Data provided
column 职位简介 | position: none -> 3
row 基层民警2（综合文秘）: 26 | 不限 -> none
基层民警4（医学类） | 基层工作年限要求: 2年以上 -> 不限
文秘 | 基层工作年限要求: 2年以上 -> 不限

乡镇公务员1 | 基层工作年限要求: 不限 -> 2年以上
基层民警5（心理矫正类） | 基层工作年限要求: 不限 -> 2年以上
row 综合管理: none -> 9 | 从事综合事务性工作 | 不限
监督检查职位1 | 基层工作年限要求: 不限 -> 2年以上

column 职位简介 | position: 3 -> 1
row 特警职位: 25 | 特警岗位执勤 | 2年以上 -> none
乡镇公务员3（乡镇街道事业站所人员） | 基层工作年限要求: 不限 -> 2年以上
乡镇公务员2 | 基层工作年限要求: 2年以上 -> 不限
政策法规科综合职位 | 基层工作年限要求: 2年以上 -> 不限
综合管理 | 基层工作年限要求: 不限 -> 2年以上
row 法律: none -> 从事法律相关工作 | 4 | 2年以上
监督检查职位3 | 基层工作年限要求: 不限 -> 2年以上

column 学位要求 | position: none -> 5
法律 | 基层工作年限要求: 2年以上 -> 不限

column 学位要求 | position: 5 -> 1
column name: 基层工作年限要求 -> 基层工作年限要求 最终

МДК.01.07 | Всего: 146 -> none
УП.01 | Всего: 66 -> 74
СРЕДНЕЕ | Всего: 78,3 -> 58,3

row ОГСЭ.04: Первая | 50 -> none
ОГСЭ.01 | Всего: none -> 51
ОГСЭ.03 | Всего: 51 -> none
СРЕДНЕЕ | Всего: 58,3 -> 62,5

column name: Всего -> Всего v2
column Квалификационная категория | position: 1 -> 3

Action item
Look above for the line with "基层民警5（心理矫正类） | 基层工作年限要求: 不限 -> 2年以上" and the line with "row ОГСЭ.04: Первая | 50 -> none", and reproduce exactly those two lines plus every line between, nothing more.

Response area
基层民警5（心理矫正类） | 基层工作年限要求: 不限 -> 2年以上
row 综合管理: none -> 9 | 从事综合事务性工作 | 不限
监督检查职位1 | 基层工作年限要求: 不限 -> 2年以上

column 职位简介 | position: 3 -> 1
row 特警职位: 25 | 特警岗位执勤 | 2年以上 -> none
乡镇公务员3（乡镇街道事业站所人员） | 基层工作年限要求: 不限 -> 2年以上
乡镇公务员2 | 基层工作年限要求: 2年以上 -> 不限
政策法规科综合职位 | 基层工作年限要求: 2年以上 -> 不限
综合管理 | 基层工作年限要求: 不限 -> 2年以上
row 法律: none -> 从事法律相关工作 | 4 | 2年以上
监督检查职位3 | 基层工作年限要求: 不限 -> 2年以上

column 学位要求 | position: none -> 5
法律 | 基层工作年限要求: 2年以上 -> 不限

column 学位要求 | position: 5 -> 1
column name: 基层工作年限要求 -> 基层工作年限要求 最终

МДК.01.07 | Всего: 146 -> none
УП.01 | Всего: 66 -> 74
СРЕДНЕЕ | Всего: 78,3 -> 58,3

row ОГСЭ.04: Первая | 50 -> none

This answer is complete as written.